WHAT IS NEEDED
This task calls for copying each line below that contains "cursor".

┌─ DATA FOR REVIEW

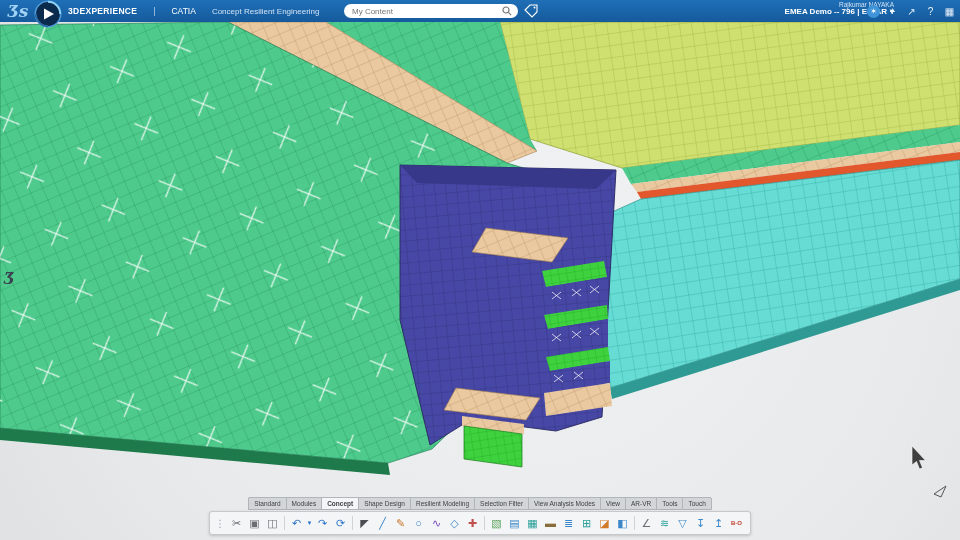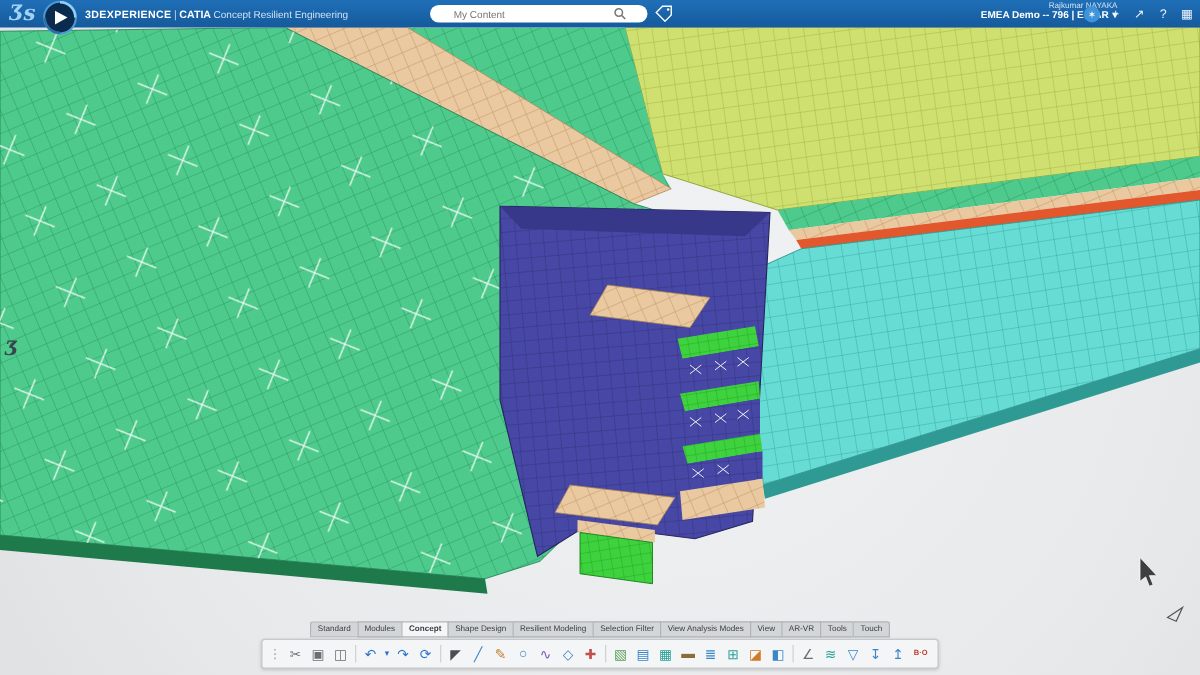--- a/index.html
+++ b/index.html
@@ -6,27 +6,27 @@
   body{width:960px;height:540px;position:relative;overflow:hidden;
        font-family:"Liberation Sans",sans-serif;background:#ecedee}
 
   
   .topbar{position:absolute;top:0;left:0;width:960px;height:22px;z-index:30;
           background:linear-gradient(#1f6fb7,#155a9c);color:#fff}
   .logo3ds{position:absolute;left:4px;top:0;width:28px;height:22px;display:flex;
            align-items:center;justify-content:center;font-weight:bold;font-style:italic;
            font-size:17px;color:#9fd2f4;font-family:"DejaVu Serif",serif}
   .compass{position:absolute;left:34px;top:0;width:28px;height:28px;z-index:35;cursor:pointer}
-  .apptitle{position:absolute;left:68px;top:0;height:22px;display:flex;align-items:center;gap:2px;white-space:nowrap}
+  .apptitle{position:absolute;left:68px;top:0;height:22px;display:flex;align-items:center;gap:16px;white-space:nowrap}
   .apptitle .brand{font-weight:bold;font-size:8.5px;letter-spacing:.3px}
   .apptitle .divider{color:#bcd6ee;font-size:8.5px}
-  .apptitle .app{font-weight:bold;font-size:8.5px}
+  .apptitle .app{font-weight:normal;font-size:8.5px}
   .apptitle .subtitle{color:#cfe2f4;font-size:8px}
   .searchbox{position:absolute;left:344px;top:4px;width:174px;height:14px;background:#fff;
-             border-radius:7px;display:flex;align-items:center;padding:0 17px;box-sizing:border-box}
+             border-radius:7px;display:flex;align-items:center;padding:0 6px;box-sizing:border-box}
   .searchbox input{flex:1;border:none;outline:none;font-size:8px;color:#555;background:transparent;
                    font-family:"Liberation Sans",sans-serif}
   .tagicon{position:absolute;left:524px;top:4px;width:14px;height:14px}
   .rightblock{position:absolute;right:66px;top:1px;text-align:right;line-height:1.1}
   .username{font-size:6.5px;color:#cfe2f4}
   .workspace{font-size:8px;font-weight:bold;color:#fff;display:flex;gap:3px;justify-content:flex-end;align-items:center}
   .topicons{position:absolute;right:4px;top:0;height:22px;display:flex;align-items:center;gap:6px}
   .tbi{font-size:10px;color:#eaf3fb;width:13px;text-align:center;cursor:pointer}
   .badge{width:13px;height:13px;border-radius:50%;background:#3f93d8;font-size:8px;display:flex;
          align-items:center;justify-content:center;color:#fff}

└─

RESPONSE
   .compass{position:absolute;left:34px;top:0;width:28px;height:28px;z-index:35;cursor:pointer}
   .tbi{font-size:10px;color:#eaf3fb;width:13px;text-align:center;cursor:pointer}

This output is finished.